What you need to do:
Where an entry below contains an image, skip the image and copy the rest exactly.

Supplied material:
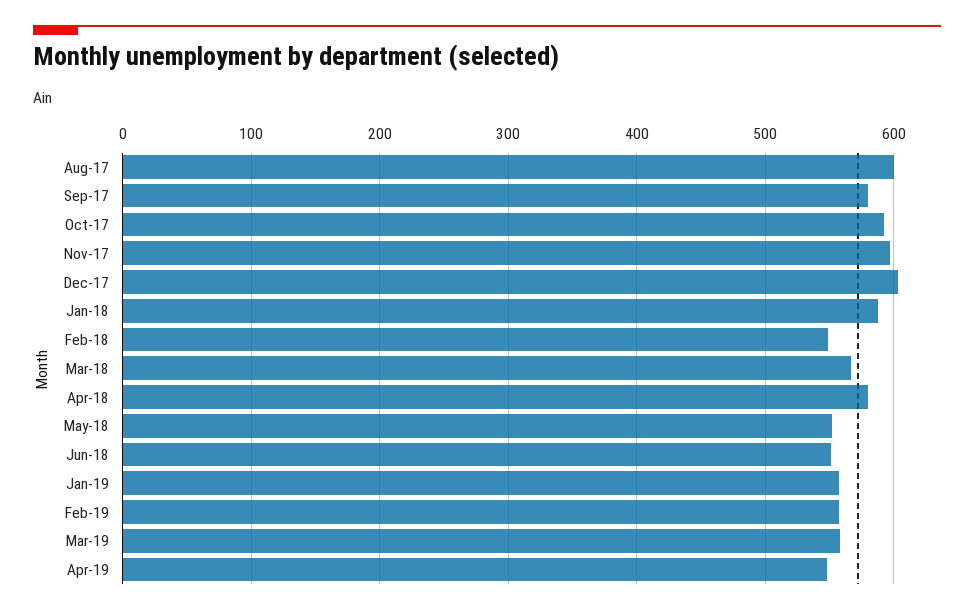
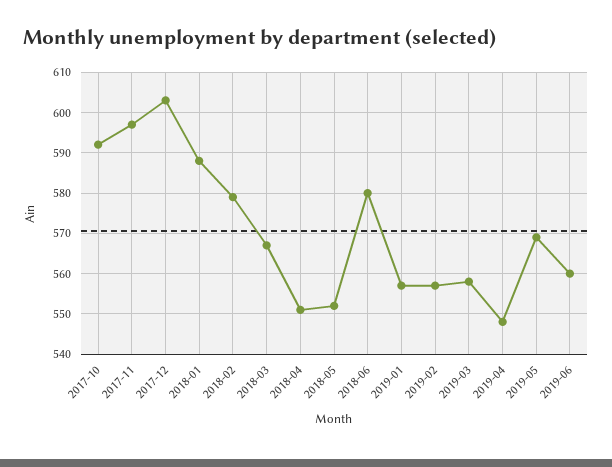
Aug-17: 600 -> none
Sep-17: 580 -> none
Feb-18: 550 -> 580
Apr-18: 580 -> 550
Jun-18: 550 -> 580
2019-05: none -> 570
2019-06: none -> 560

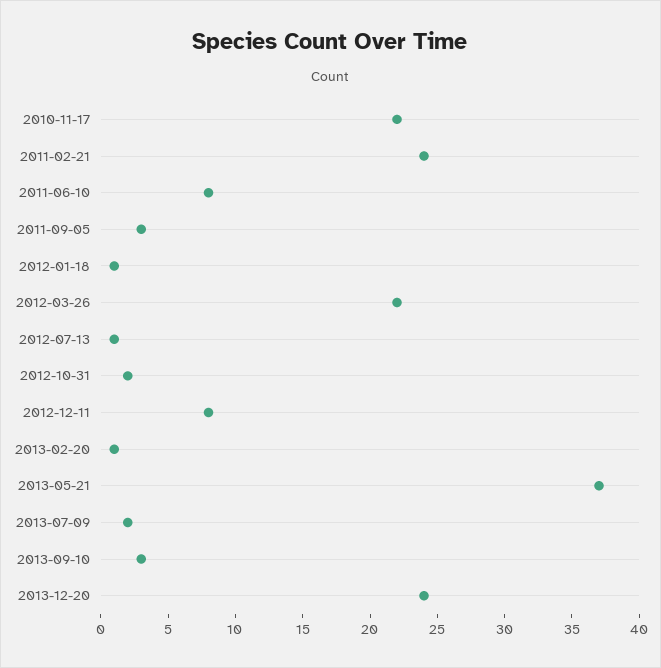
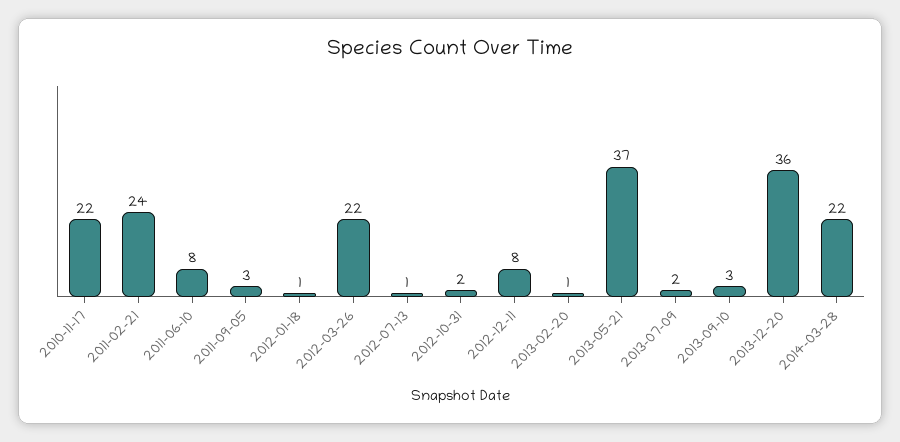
2013-12-20: 24 -> 36
2014-03-28: none -> 22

Solved exercise:
Aug-17: 600 -> none
Sep-17: 580 -> none
Feb-18: 550 -> 580
Apr-18: 580 -> 550
Jun-18: 550 -> 580
2019-05: none -> 570
2019-06: none -> 560

2013-12-20: 24 -> 36
2014-03-28: none -> 22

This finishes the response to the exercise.